FedEx has also been hit hard by NotPetya. On July 17 it informed the Securities and Exchange Commission that NotPetya was still causing its European subsidiary TNT Express to suffer from widespread service delays, and that it may never be able to restore fully the systems and data encrypted by the virus. FedEx’s revenue has already declined as a result, compelling it to report a potential “material” financial impact to the SEC.
Smaller businesses are also vulnerable. One rural hospital in West Virginia had its systems so badly infected by NotPetya that it is being forced to replace its entire information-technology infrastructure. A hospital system in Pennsylvania canceled surgeries due to NotPetya. Past ransomware attacks have forced hospitals across the U.S. and U.K. to close down. In those attacks, ambulances had to be turned away until the hospitals expunged the computer virus or paid the hackers for the decryption key.

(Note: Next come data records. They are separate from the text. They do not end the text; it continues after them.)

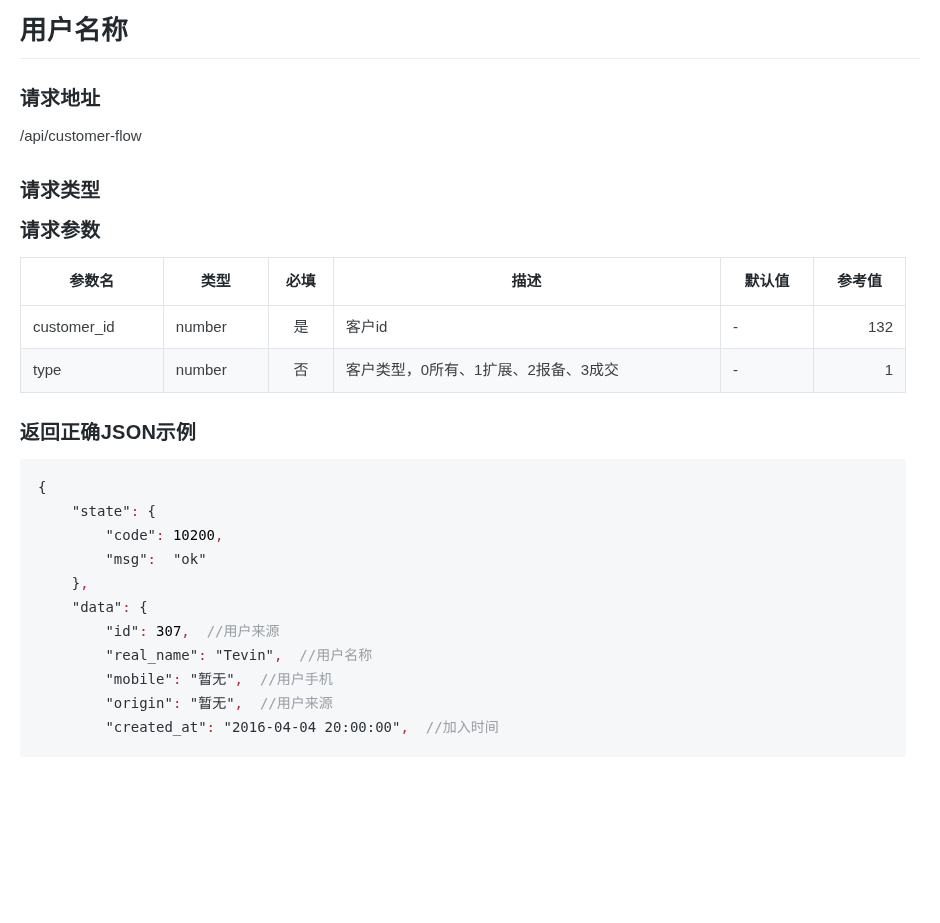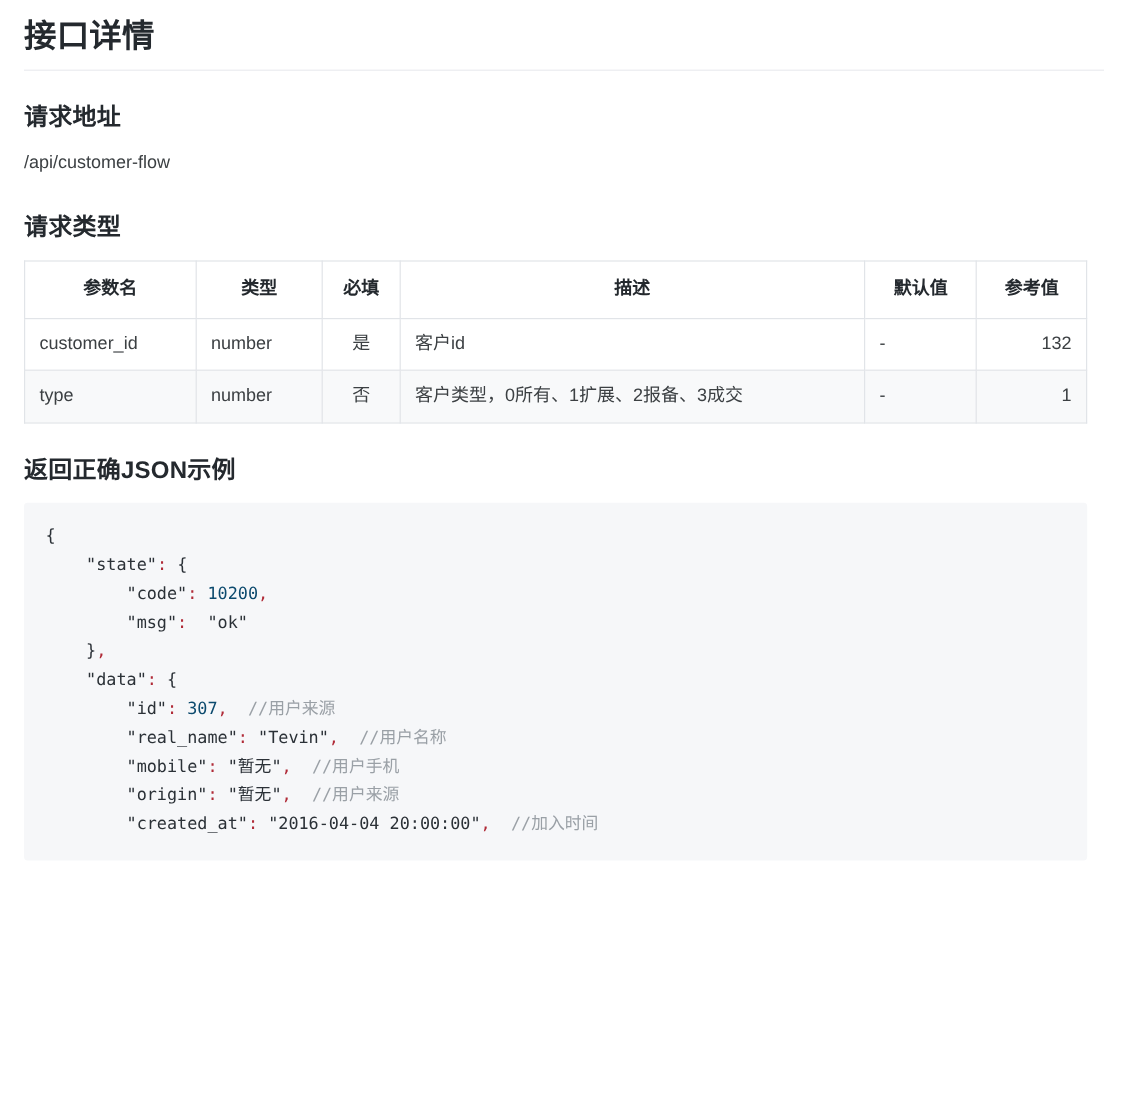--- a/index.html
+++ b/index.html
@@ -128,7 +128,7 @@
 
 <div class="page">
 
-  <h1 class="doc-title">接口详情</h1>
+  <h1 class="doc-title">用户名称</h1>
   <hr class="title-rule">
 
   <h2 class="section-heading">请求地址</h2>

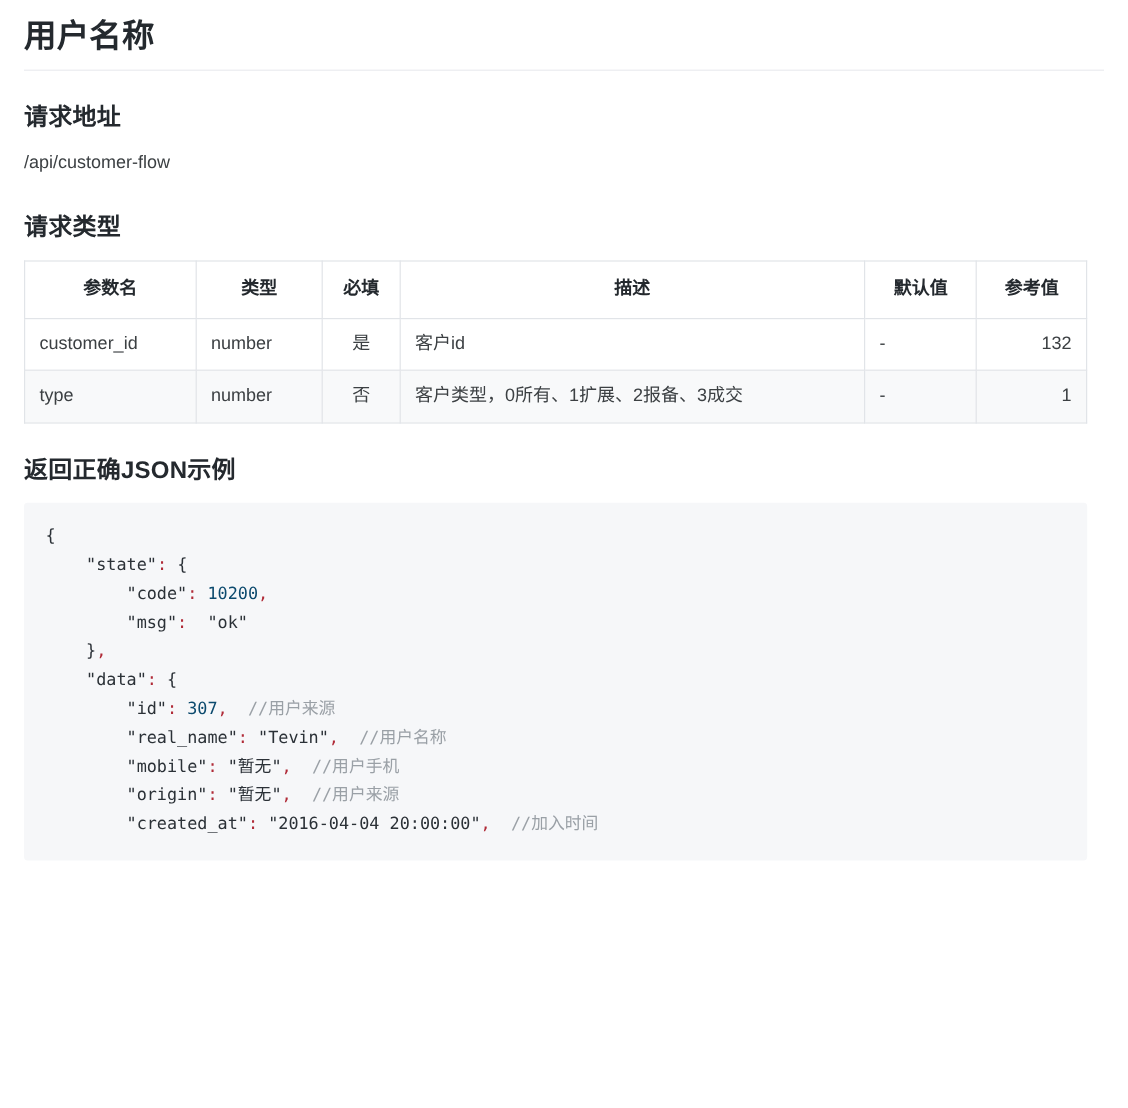--- a/index.html
+++ b/index.html
@@ -136,6 +136,7 @@
 
   <h2 class="section-heading">请求类型</h2>
 
+  <h2 class="section-heading">请求参数</h2>
 
   <table class="params-table">
     <colgroup>

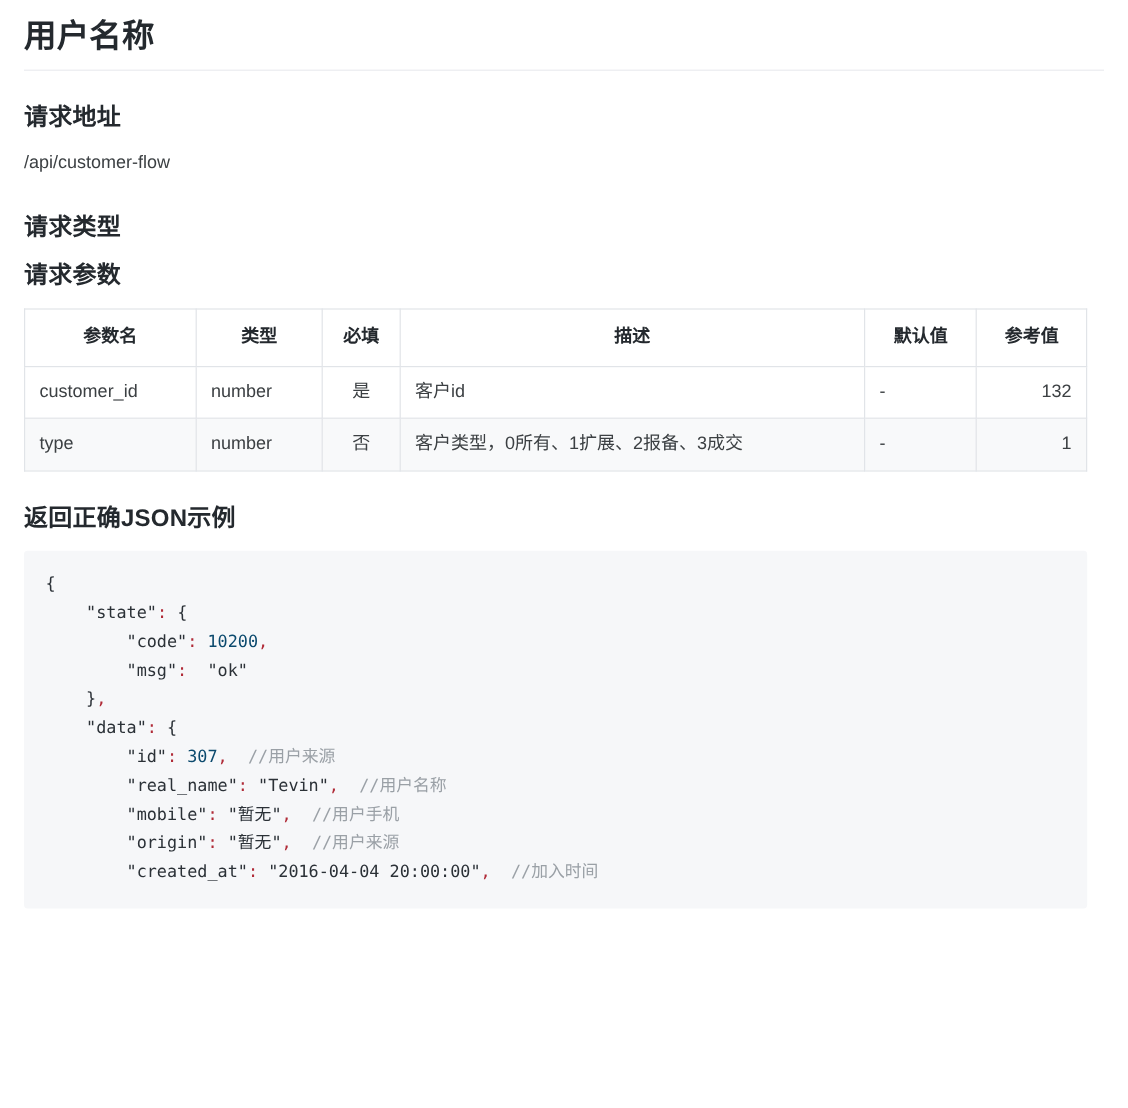--- a/index.html
+++ b/index.html
@@ -118,7 +118,7 @@
   }
   .tok-key  { color: #2b3137; }
   .tok-punc { color: #b02a37; }
-  .tok-num  { color: #0c4a6e; }
+  .tok-num  { color: #000000; }
   .tok-str  { color: #2b3137; }
   .tok-com  { color: #9aa0a6; }
   .tok-brace { color: #2b3137; }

The problem isn’t going anywhere. Cybercriminals launch hundreds of millions of attacks daily across the globe, and recent studies have found that as many as 60% involve ransomware. The dominance of ransomware is simple to explain. It can be obtained free or easily made. It has a high success rate and generates handsome profits for hackers. Ransomware also tends to be used indiscriminately. While targeted attacks do happen, ransomware is typically blasted out en masse to infect any susceptible computer system.

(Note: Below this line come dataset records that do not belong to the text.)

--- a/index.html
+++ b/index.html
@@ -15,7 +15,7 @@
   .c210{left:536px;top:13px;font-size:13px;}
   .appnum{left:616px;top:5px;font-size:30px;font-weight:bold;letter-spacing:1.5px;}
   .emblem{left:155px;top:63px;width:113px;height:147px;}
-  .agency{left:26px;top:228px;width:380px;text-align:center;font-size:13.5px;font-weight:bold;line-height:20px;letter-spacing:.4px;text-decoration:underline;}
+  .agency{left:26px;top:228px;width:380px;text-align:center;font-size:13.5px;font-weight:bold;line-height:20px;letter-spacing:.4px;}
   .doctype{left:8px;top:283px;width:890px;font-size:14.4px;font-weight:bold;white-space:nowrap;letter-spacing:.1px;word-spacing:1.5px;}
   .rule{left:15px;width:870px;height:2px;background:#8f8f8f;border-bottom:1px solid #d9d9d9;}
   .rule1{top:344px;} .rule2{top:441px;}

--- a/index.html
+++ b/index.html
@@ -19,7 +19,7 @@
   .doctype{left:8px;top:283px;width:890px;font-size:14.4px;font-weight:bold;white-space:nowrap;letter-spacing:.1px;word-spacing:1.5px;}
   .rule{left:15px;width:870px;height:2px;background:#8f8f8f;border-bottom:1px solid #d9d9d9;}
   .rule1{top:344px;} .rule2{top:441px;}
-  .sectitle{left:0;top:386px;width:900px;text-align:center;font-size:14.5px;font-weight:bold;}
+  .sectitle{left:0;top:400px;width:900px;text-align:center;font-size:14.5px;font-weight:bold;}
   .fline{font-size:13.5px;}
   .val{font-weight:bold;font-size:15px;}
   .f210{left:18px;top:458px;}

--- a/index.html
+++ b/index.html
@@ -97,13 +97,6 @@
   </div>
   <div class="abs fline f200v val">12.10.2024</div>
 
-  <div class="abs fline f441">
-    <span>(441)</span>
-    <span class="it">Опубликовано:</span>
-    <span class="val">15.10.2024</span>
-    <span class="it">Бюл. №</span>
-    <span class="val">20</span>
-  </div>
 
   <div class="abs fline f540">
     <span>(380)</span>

Sometimes the only solution to a destructive hack is to rip out and replace the information infrastructure, much like what the Saudi national oil company did in 2012 and the U.S. Marine Corps did in 2014 when hackers infested their systems. The fix they ultimately settled on—physically shredding fatally infected laptops, servers and even keyboards—would be financially ruinous to most companies.
Ransomware is not the only threat. The online world is awash in destructive viruses and poorly built malware that causes unintentional harm. Still, the ransomware plague illustrates a larger point: businesses of every size are vulnerable. Someday a company will take a fatal hit to its revenue or reputation.
Fortunately, much can be done to mitigate these threats. For starters, the
federal government can spur increased cybersecurity through wider use of the Safety Act of 2002, a law that provides liability protections for companies that use proven defensive technologies. Such protections will help protect companies against lawsuits claiming that they—not their hackers—were responsible for a successful cyberattack.
Next, rather than creating a gargantuan new cybersecurity agency, the federal government should empower existing cabinet agencies to act more quickly against cyberthreats. The government also must take the fight to the hackers. Arrest them. Name and shame foreign governments who enable cyberattacks or host hackers on their territory. These aggressive measures have led to material decreases in hacks. Companies can also help protect themselves by purchasing insurance that covers business-interruption losses, rather than standard policies that only reimburse costs associated with compromised personal data. While cataclysmic cyberattacks are always possible, mundane attacks are likelier to cripple companies permanently. The failure to focus on that threat will not only be painful, it will also be painfully obvious in retrospect.